Recorded data
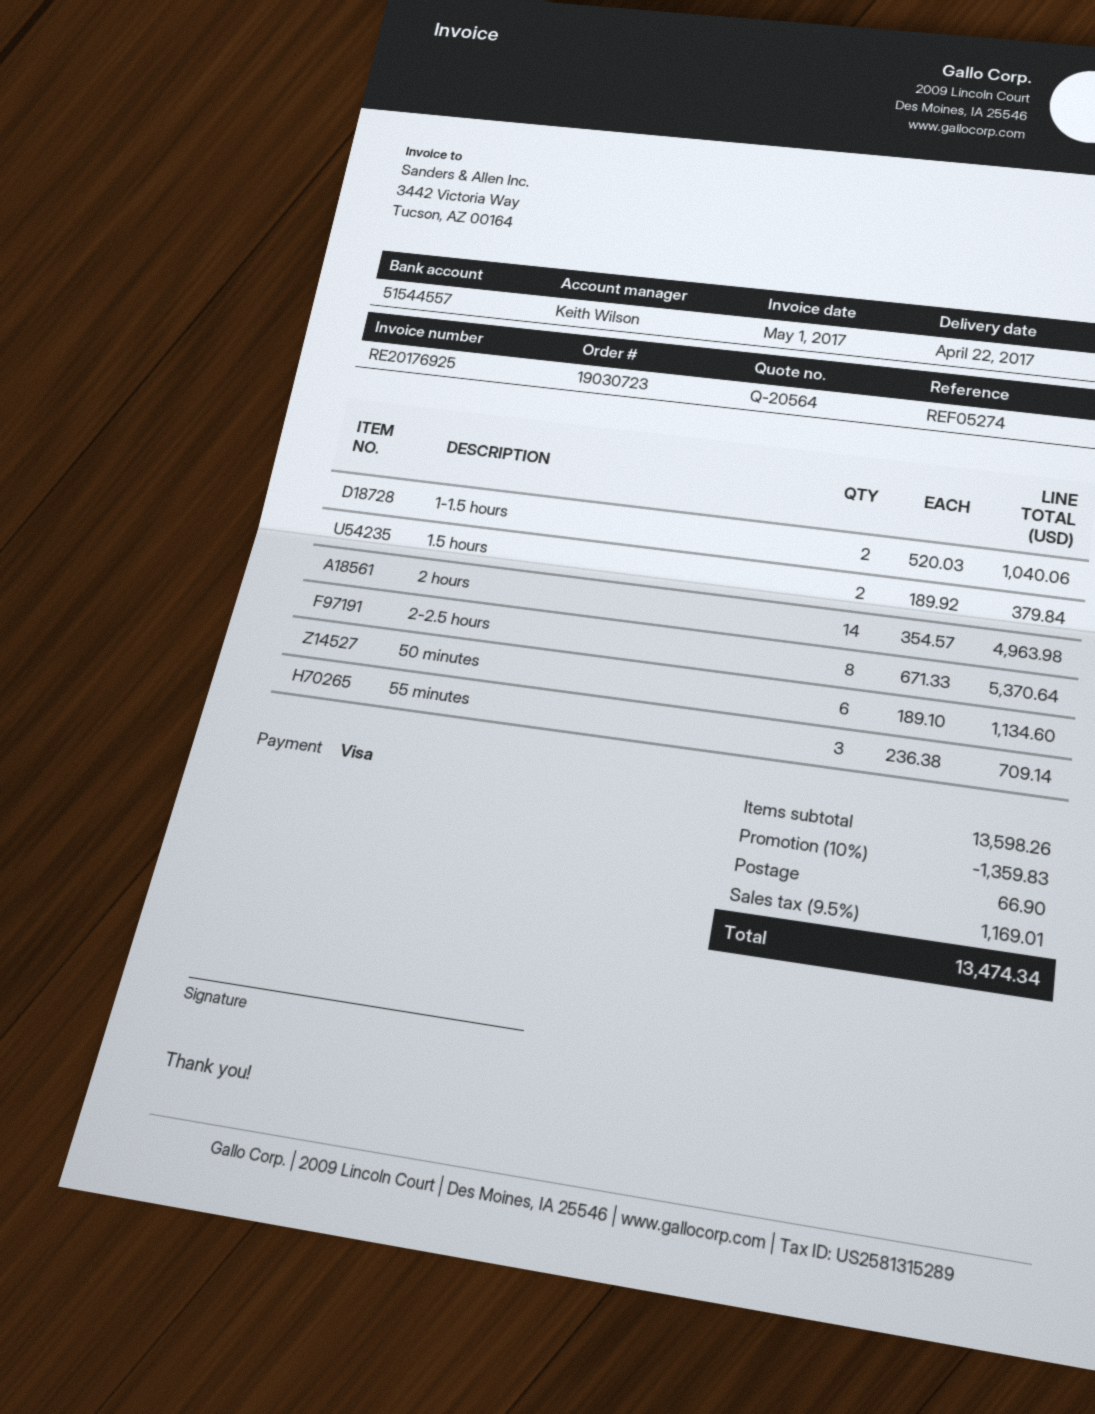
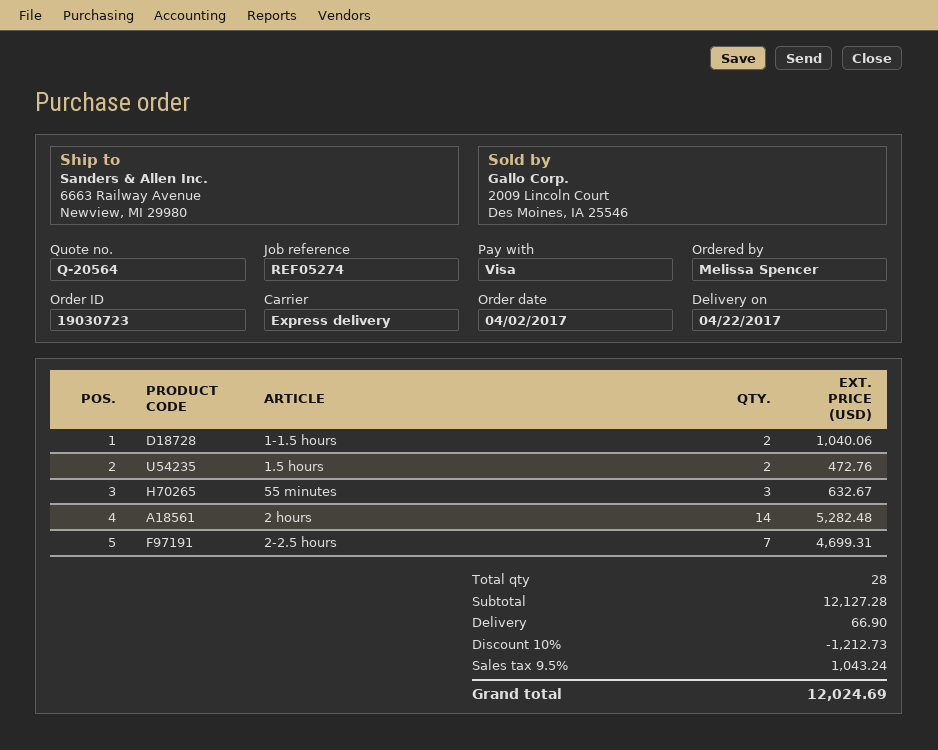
1.5 hours: 2 for 379.84 -> 2 for 472.76
2 hours: 14 for 4963.98 -> 14 for 5282.48
2-2.5 hours: 8 for 5370.64 -> 7 for 4699.31
50 minutes: 6 for 1134.60 -> none
55 minutes: 3 for 709.14 -> 3 for 632.67
subtotal: 13598.26 -> 12127.28
discount: 10% = 1359.83 -> 10% = 1212.73
tax: 9.5% = 1169.01 -> 9.5% = 1043.24
total: 13474.34 -> 12024.69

What is needed: Output nothing but the line containing "2 hours: 14 for 4963.98 -> 14 for 5282.48" and each line after it in the entries above, exactly as written.

Solution to this task:
2 hours: 14 for 4963.98 -> 14 for 5282.48
2-2.5 hours: 8 for 5370.64 -> 7 for 4699.31
50 minutes: 6 for 1134.60 -> none
55 minutes: 3 for 709.14 -> 3 for 632.67
subtotal: 13598.26 -> 12127.28
discount: 10% = 1359.83 -> 10% = 1212.73
tax: 9.5% = 1169.01 -> 9.5% = 1043.24
total: 13474.34 -> 12024.69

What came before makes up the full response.